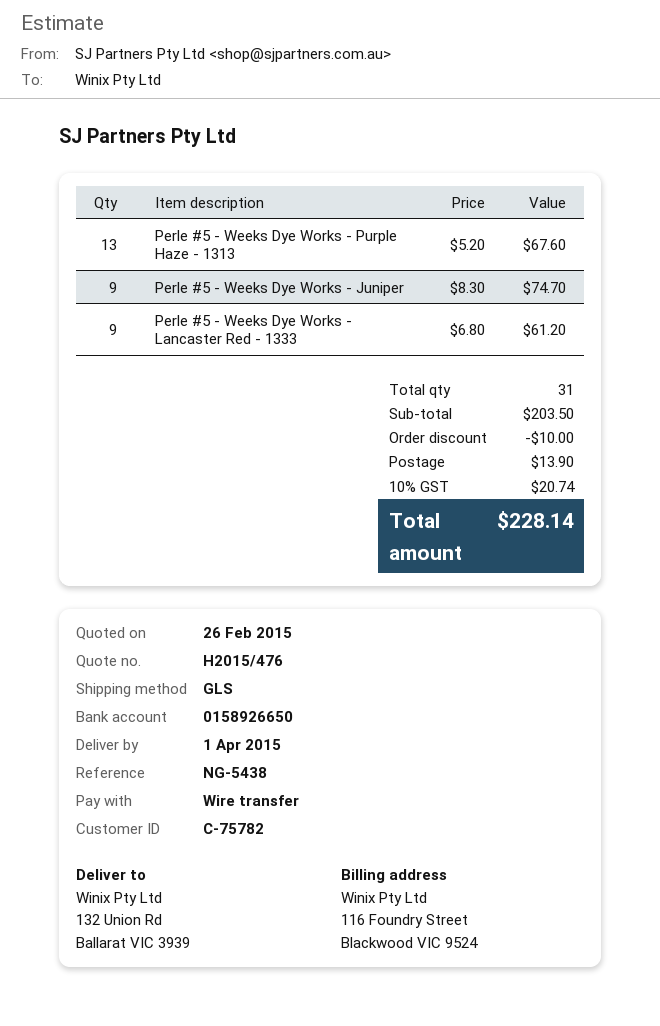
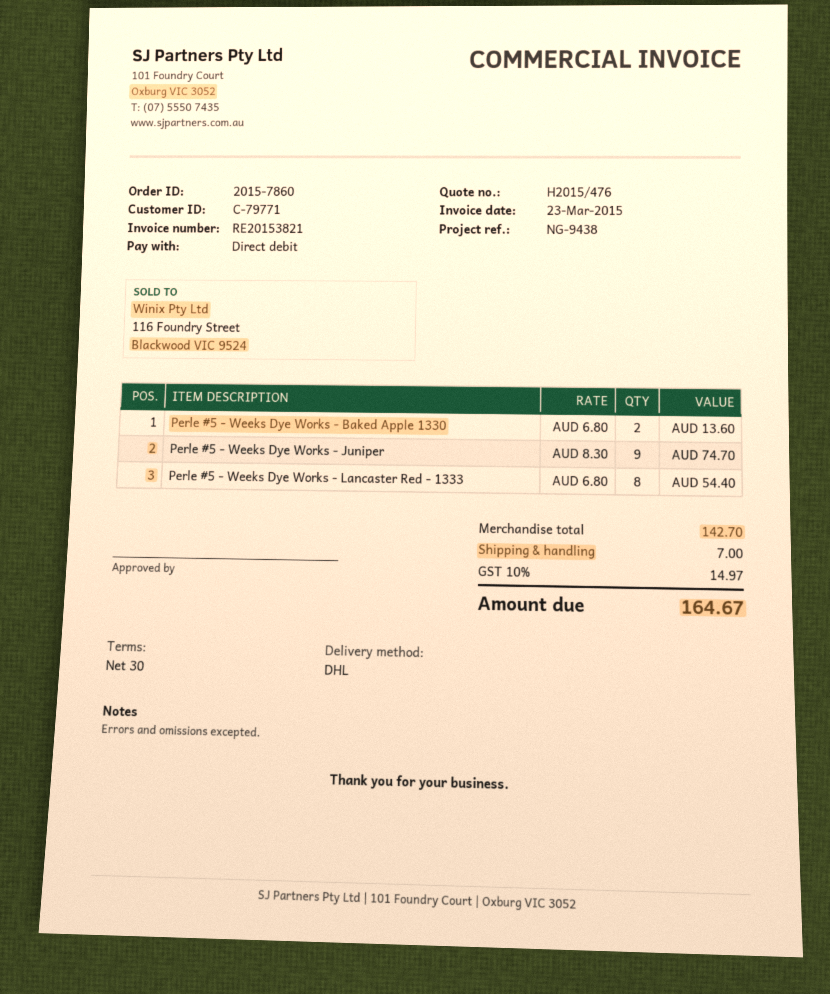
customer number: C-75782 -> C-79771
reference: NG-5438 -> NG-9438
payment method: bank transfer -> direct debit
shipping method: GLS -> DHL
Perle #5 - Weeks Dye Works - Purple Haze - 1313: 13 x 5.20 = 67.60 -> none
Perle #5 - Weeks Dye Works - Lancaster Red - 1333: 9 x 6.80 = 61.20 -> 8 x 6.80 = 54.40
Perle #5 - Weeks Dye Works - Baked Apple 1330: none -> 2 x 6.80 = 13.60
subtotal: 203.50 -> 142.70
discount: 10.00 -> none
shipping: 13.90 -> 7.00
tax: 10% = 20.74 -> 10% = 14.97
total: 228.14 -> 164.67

==

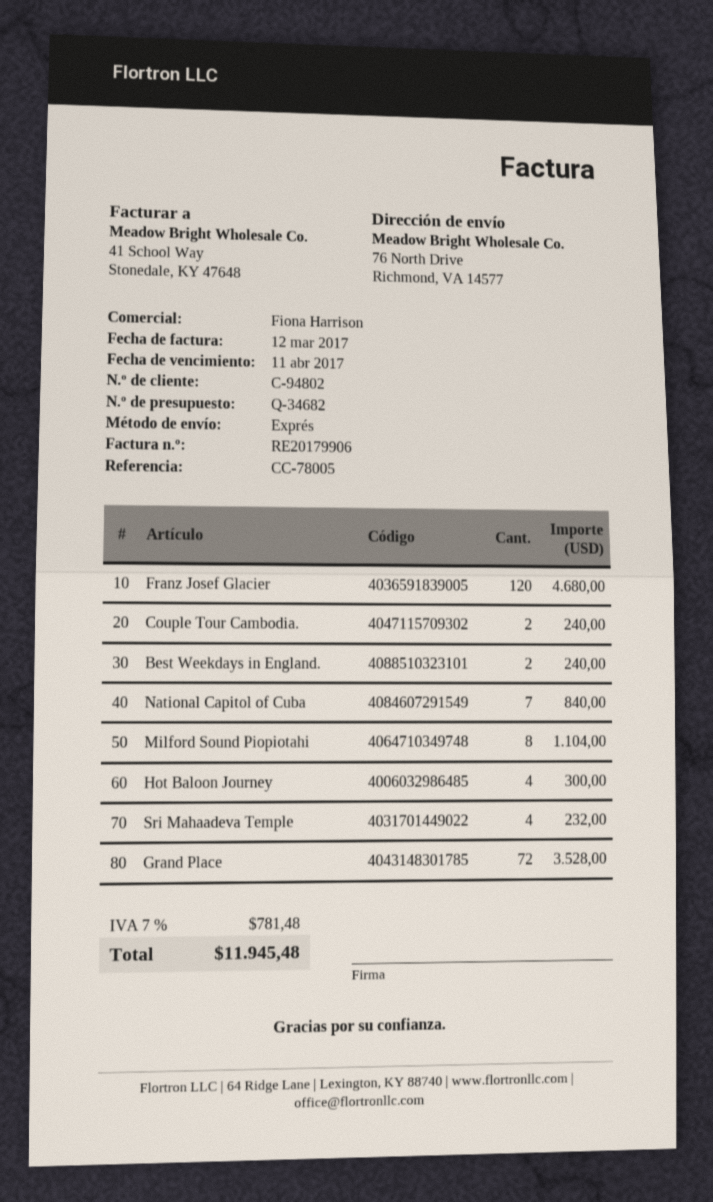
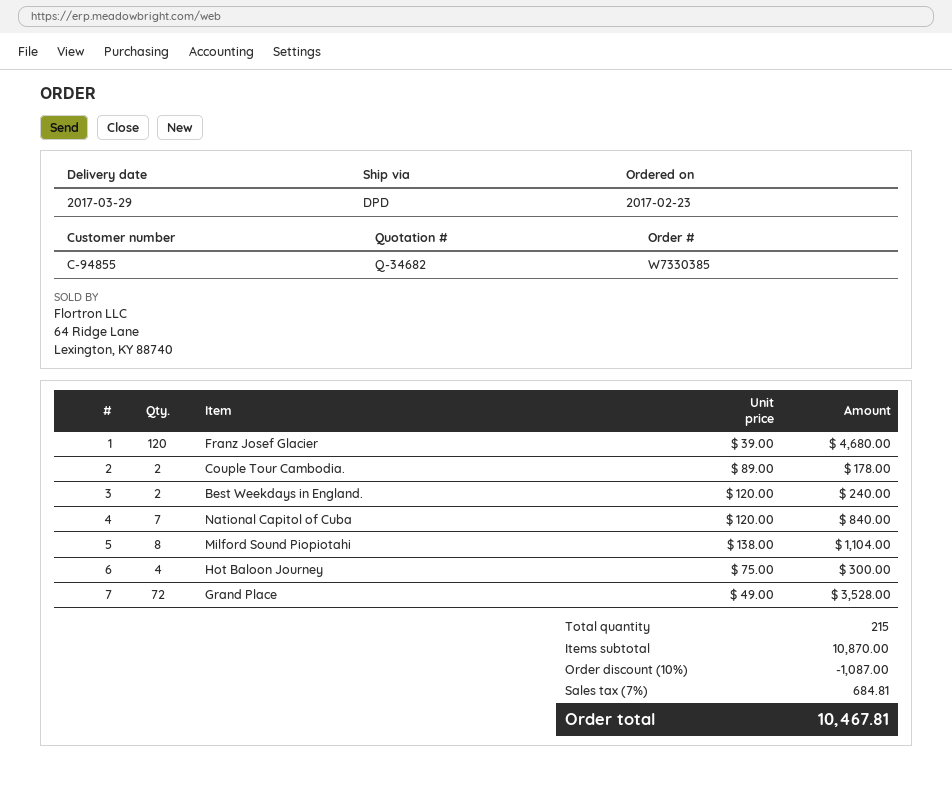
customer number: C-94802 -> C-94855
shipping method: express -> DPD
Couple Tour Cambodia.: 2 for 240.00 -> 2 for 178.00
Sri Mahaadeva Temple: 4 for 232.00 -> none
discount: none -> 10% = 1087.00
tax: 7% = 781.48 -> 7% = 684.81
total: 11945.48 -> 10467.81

--

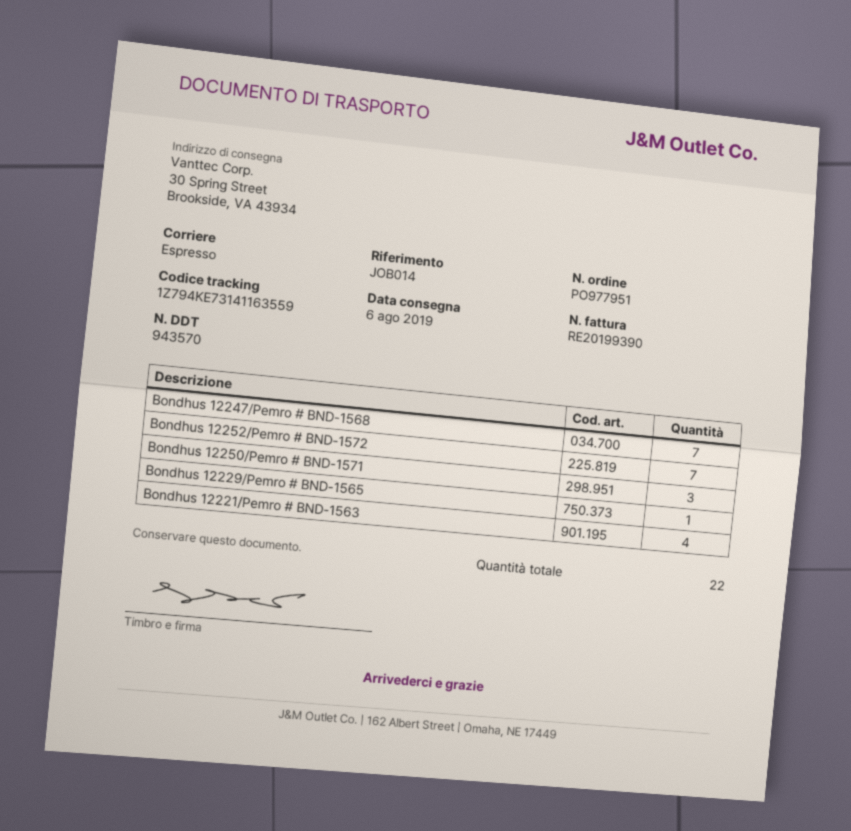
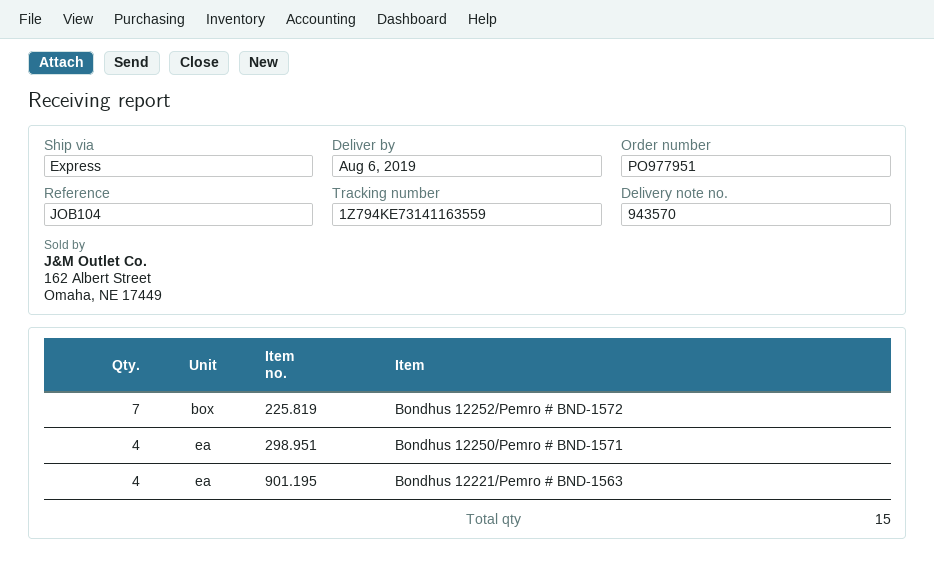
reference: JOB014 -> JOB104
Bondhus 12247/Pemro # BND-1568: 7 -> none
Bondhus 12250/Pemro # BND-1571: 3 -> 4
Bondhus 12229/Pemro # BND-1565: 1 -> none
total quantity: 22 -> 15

## Exercise
A verbatim transcription is needed of the lines above, starting at the line with "Perle #5 - Weeks Dye Works - Baked" and ending at the line with "total: 228.14 -> 164.67", both included, and of nothing else.

## Solution
Perle #5 - Weeks Dye Works - Baked Apple 1330: none -> 2 x 6.80 = 13.60
subtotal: 203.50 -> 142.70
discount: 10.00 -> none
shipping: 13.90 -> 7.00
tax: 10% = 20.74 -> 10% = 14.97
total: 228.14 -> 164.67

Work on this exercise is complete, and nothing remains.